→ **WORKING DATA**:
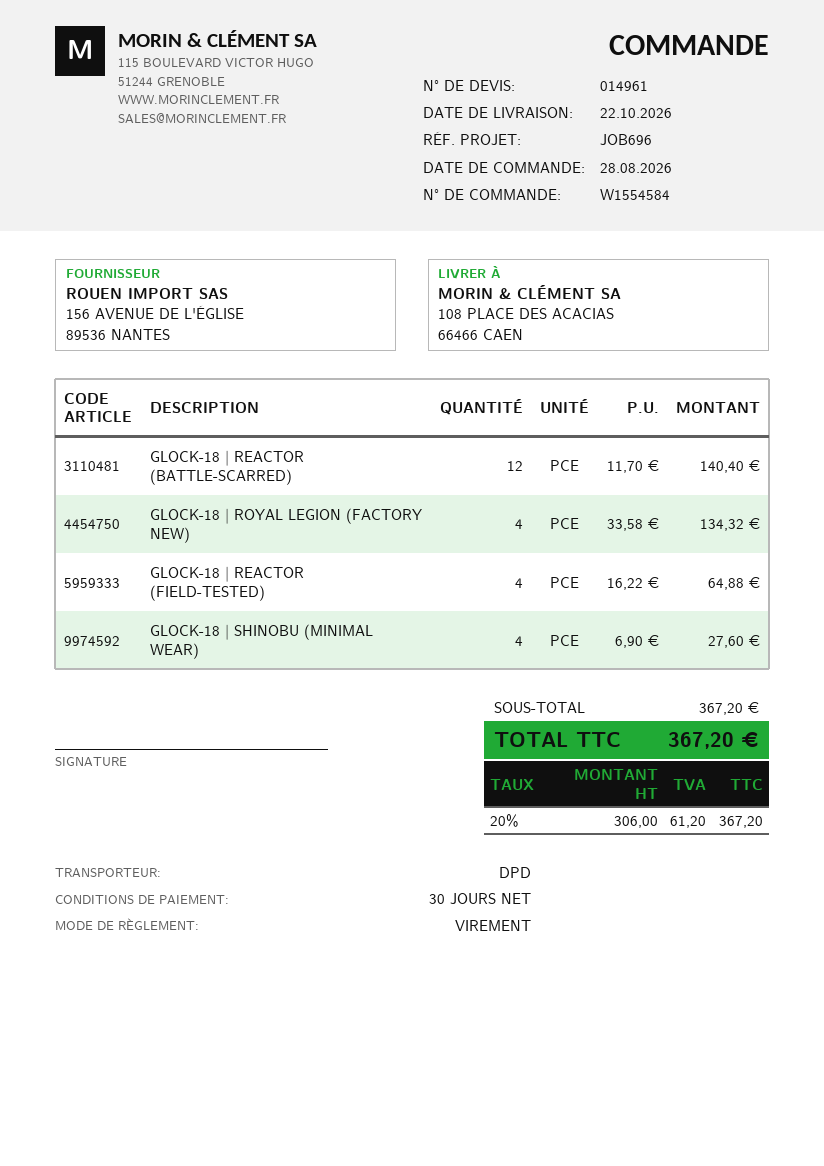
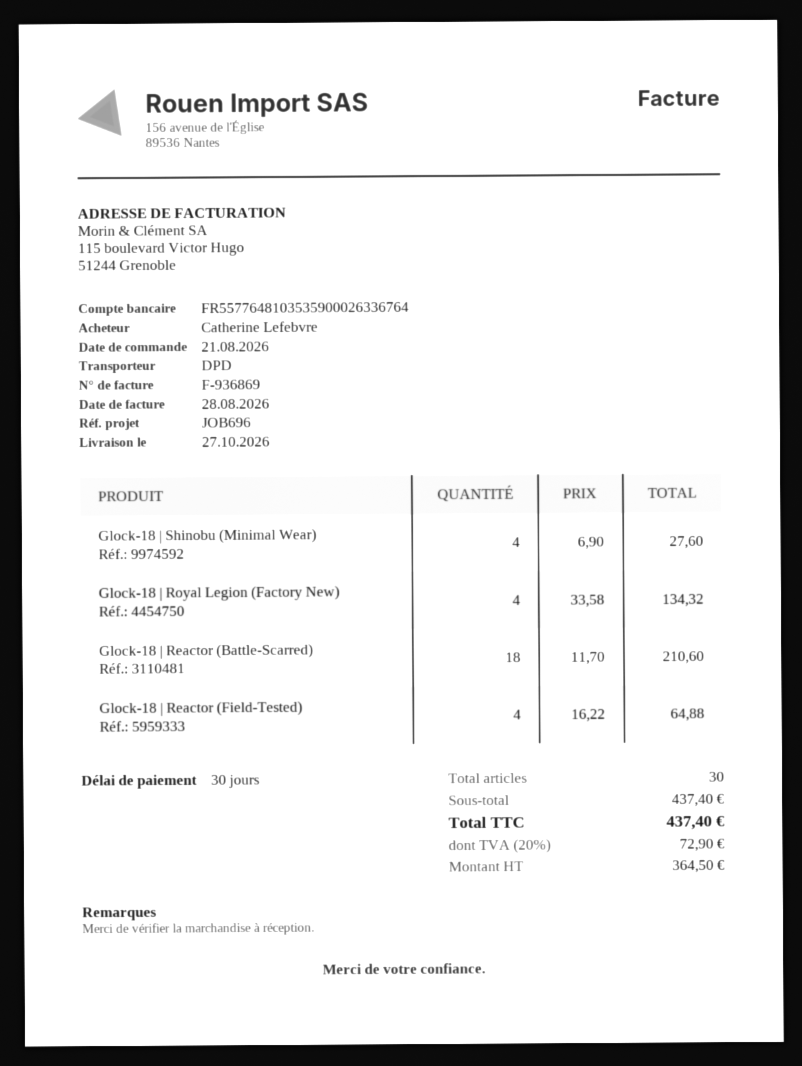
order date: 2026-08-28 -> 2026-08-21
delivery date: 2026-10-22 -> 2026-10-27
GLOCK-18 | REACTOR (BATTLE-SCARRED): 12 x 11.70 = 140.40 -> 18 x 11.70 = 210.60
subtotal: 367.20 -> 437.40
net: 306.00 -> 364.50
tax: 20% = 61.20 -> 20% = 72.90
total: 367.20 -> 437.40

→ **YOUR GOAL**:
Every line of the material is to be quoted exactly, with no pictures carried over.

→ **ANSWER SECTION**:
order date: 2026-08-28 -> 2026-08-21
delivery date: 2026-10-22 -> 2026-10-27
GLOCK-18 | REACTOR (BATTLE-SCARRED): 12 x 11.70 = 140.40 -> 18 x 11.70 = 210.60
subtotal: 367.20 -> 437.40
net: 306.00 -> 364.50
tax: 20% = 61.20 -> 20% = 72.90
total: 367.20 -> 437.40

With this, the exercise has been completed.